I'm with the Rejectionist, are you? Go on over there and leave a comment with your support (or y'know you could just leave a comment here, that works too, haha). No retreat, no surrender. We have to keep fighting and speaking out. For my part, I encourage people to join two Facebook groups, Don't Publish A Book With An Inaccurate Cover and Readers Against
WhiteWashing. Another thing I want to do (besides reading/reviewing/emailing/commenting/buying YA/MG books about POC) is figure out which publishing companies have the most diverse selections of YA/MG books. I'm going to start labeling my reviews with the publishing houses so people can see the results for themselves. I'll have to go back and label all my old reviews. Not only should we call out the companies that don't do a good job, but we should praise and support those who do. Doret got the ball rolling by praising Simon & Schuster. I'd love to see who everyone thinks the best publishing company is going to be. My top three guesses are (and I haven't started tallying them up yet so this is a complete guess); Random House, Simon & Schuster and HarperCollins. I think Little & Brown and Putnam will put in a decent showing. I'm really curious to see what the results will be, but I need some help. Not only am I going to look at my old reviews, but I'm also going to look at 2009-2010 book catalogues, how many POC are on the cover and how well the book is promoted. I need help identifying the major publishing companies that I should research. Here' s the companies (in random order) I'm considering (agree? disagree? leave a comment). Remember, I'm only looking at MG/YA.
ETA 1/28/10: I'm so bad with remembering that publishers have many different divisions! Ok I've fixed it. Also, in March I will be spotlighting the smaller, indie publishing companies. I can't figure out if Scholastic is an imprint of Harper Collins? I didn't think it was. Anyone know for sure?
1. Random House
2. Harper Collins
3. Simon & Schuster
8. Houghton Mifflin Harcourt
Also, if you're a librarian or bookseller, please vote in this poll (actually it's on the sidebar but read the post for more information). The poll asks how often YA/MG books with POC faces on them sells or gets checked out. I'm really interested in reading the results, you have 2 days left to vote!
Finally, at Read Roger there's a post about Who Will Read about Whom? Check it out and Neesha Meminger's response.
Oh and I thought this was a really interesting discussion over at Fledging. It's about What is Street Lit? I recommend everyone read it, especially if you think every African American book is street lit. Yes, you would be wrong.
Now back to our regularly scheduled programming :)
Waiting on Wednesday is a meme started by Jill. It's when we book lovers share what books we can't wait to be released. This week I'm waiting on....
The Clone Codes by Patricia C. McKissack, Fredrick McKissack and John McKissack.
Release Date: Feb. 1, 2010
The Cyborg Wars are over and Earth has peacefully prospered for more than one hundred years. Yet sometimes history must repeat itself until humanity learns from its mistakes. In the year 2170, despite technological and political advances, cyborgs and clones are treated no better than slaves, and an underground abolitionist movement is fighting for freedom. Thirteen-year-old Leanna's entire life is thrown into chaos when The World Federation of Nations discovers her mom is part of the radical Liberty Bell Movement.

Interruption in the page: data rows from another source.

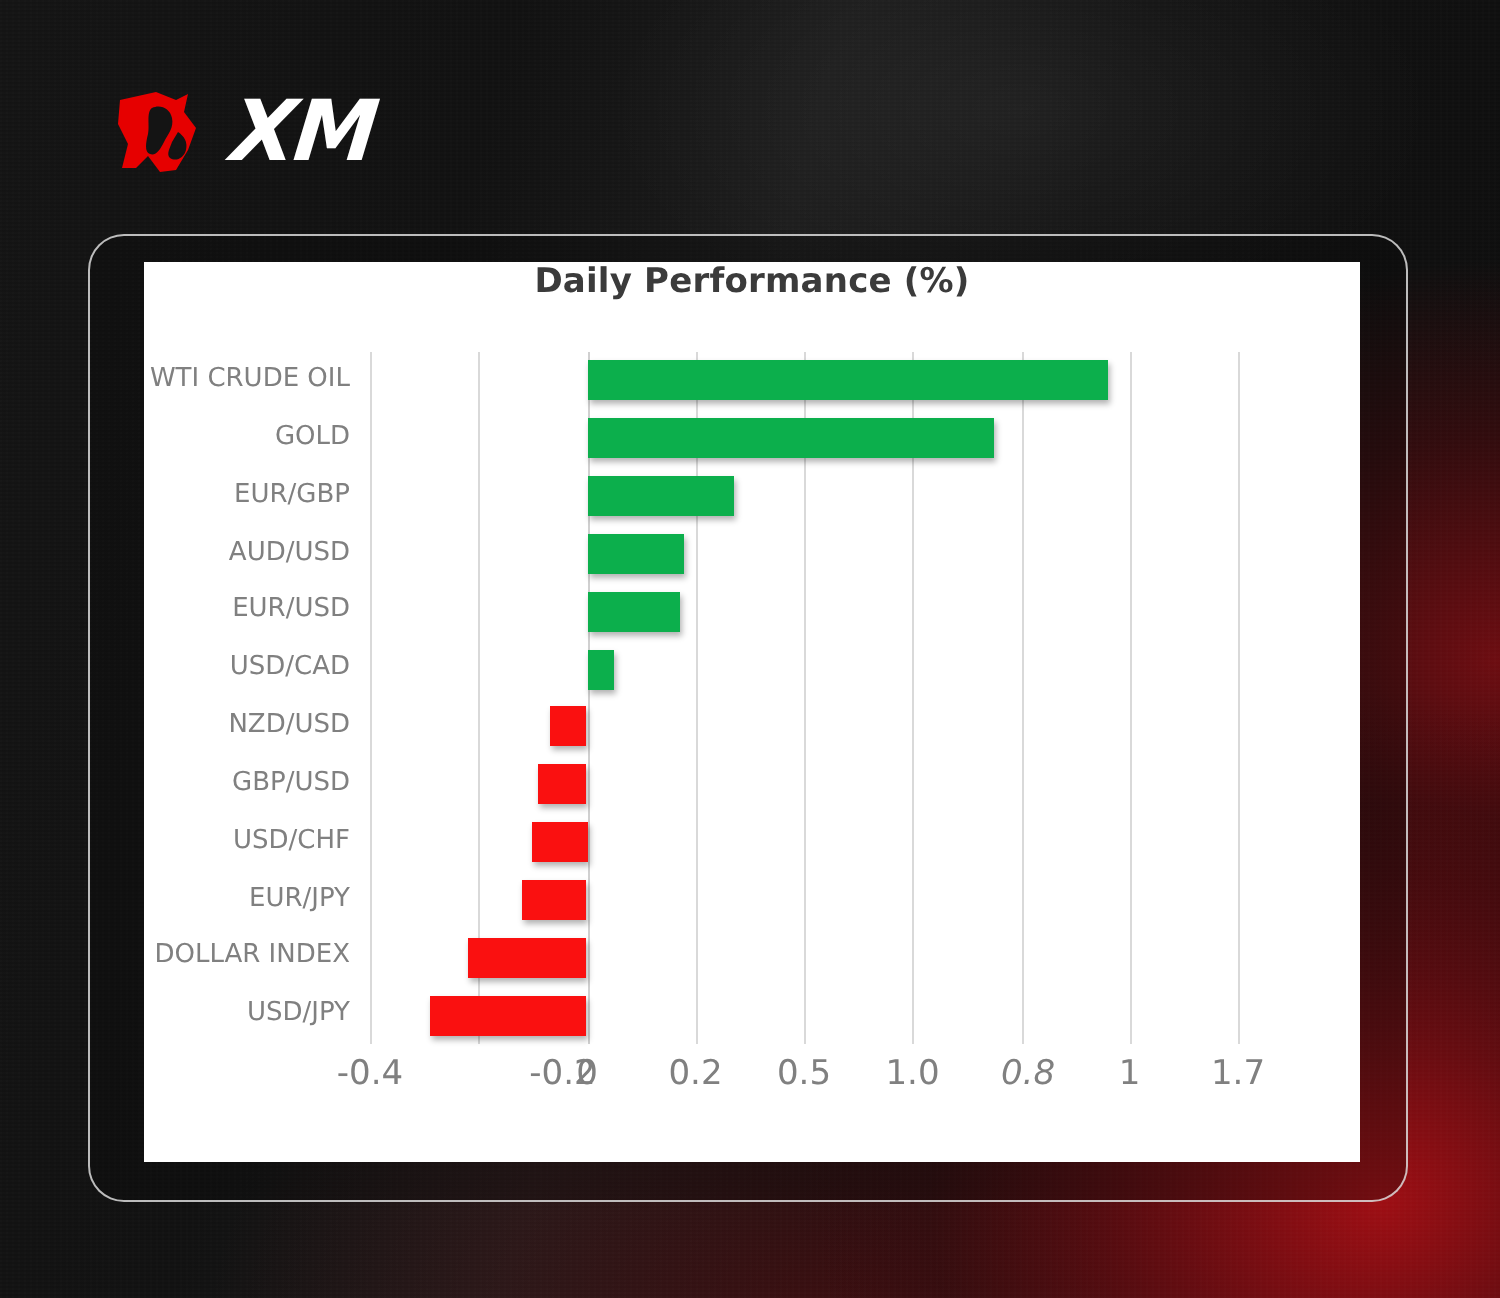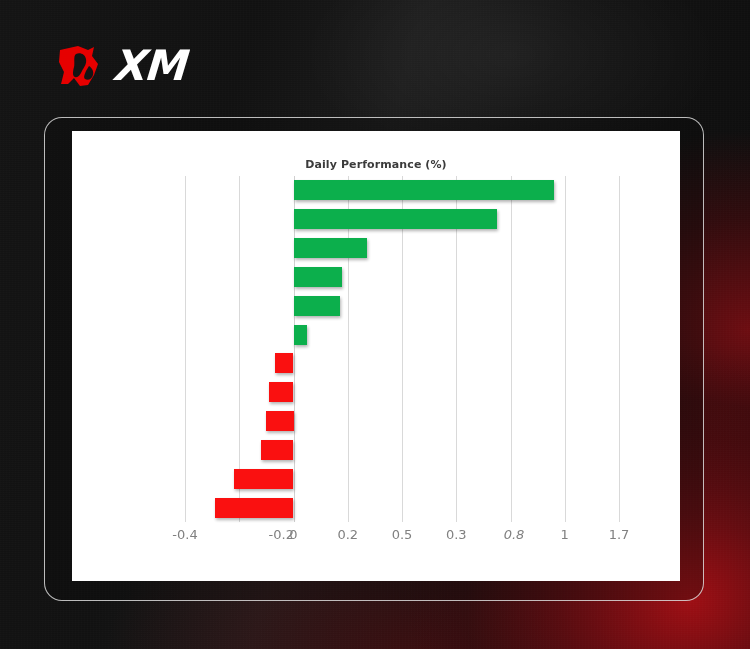"Daily Performance (%)" .chart-title { font-size: 11px -> 17px; top: 27px -> 0 }
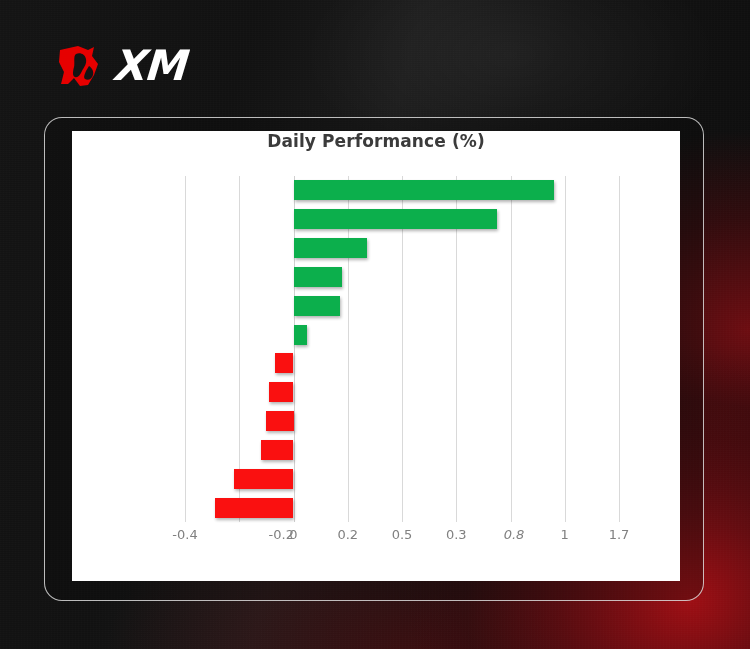"WTI CRUDE OIL" div.ylabels { html: none -> <div> <div>WTI CRUDE OIL</div> <div>GOLD</div> <div>EUR/GBP</div> <div>AUD/USD</div> <div>EUR/USD</div> <div>USD/CAD</div> <div>NZD/USD</div> <div>GBP/USD</div> <div>USD/CHF</div> <div>EUR/JPY</div> <div>DOLLAR INDEX</div> <div>USD/JPY</div> </div> }
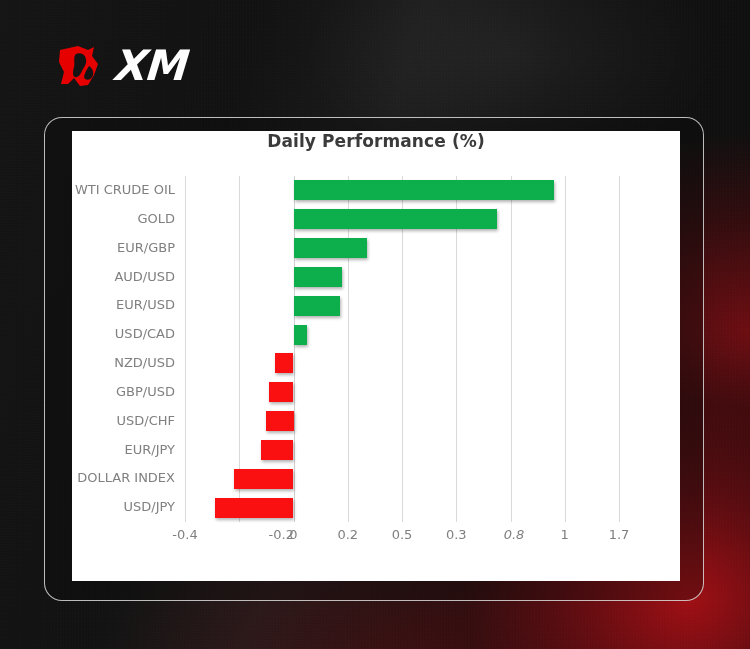"-0.4" .xlabel { font-size: 13px -> 17px }
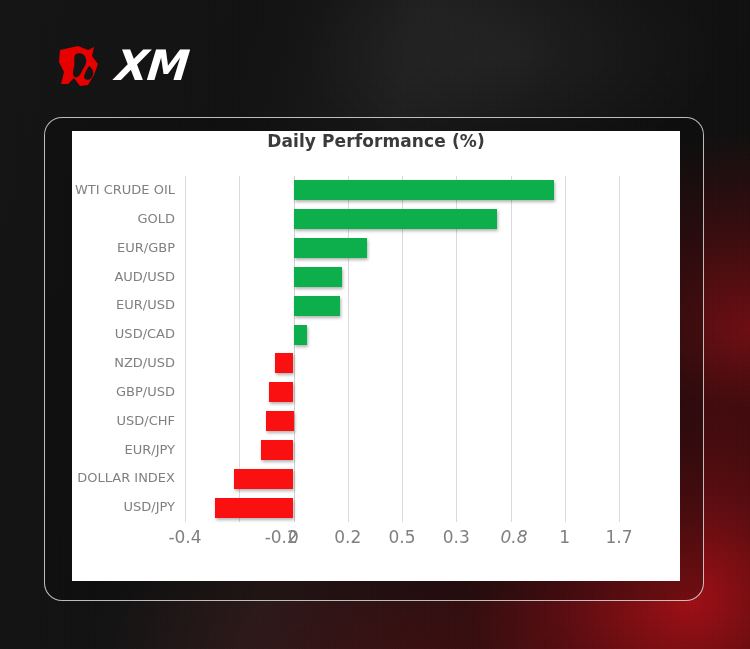"0.3" div.xlabel { text: 0.3 -> 1.0 }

After her mother's arrest for treason, Leanna must escape as she is chased by a ruthless bounty hunter. Soon Leanna finds herself living among the Firsts, and nothing will ever be the same again. But what does The World Federation want with the daughter of a traitor? So much is uncertain. Danger hides everywhere. Fear takes over. With help from unlikely sources, Leanna learns the origin of The Liberty Bell Movement and how its members may have answers about her past-and her new reality.
As family secrets are revealed, Leanna must face startling truths about self-identity and freedom. Through time travel, advanced technologies, and artificial intelligence, this exhilarating adventure asks what it means to be human and explores the sacrifices an entire society will make to find out.
-I'm pretty sure this is MG and it sounds really good especially the whole cyborg and clones treated as slaves and the underground abolitionist movement. And I love the little end line "what it means to be human and explores the sacrifices an entire society will make to find out." I'm curious do authors come up with the tag lines and their book summaries or do editors or someone else? I think it's really cool how the book is a family effort (mother, father, son)
PS Speaking of MG, you have till Sunday, Jan. 31 to vote on the 100 Best Middle Grade Books. Send an email to Besty listing your top ten favorite middle grade books. And please, consider coloring it up. After all, chances are the white classics (and I don't mean classics that only white people like, I mean classics with white people as the main characters) will be on the list, but what about the classics with POC (I'm telling you right now I nominated The Watsons Go to Birmingham).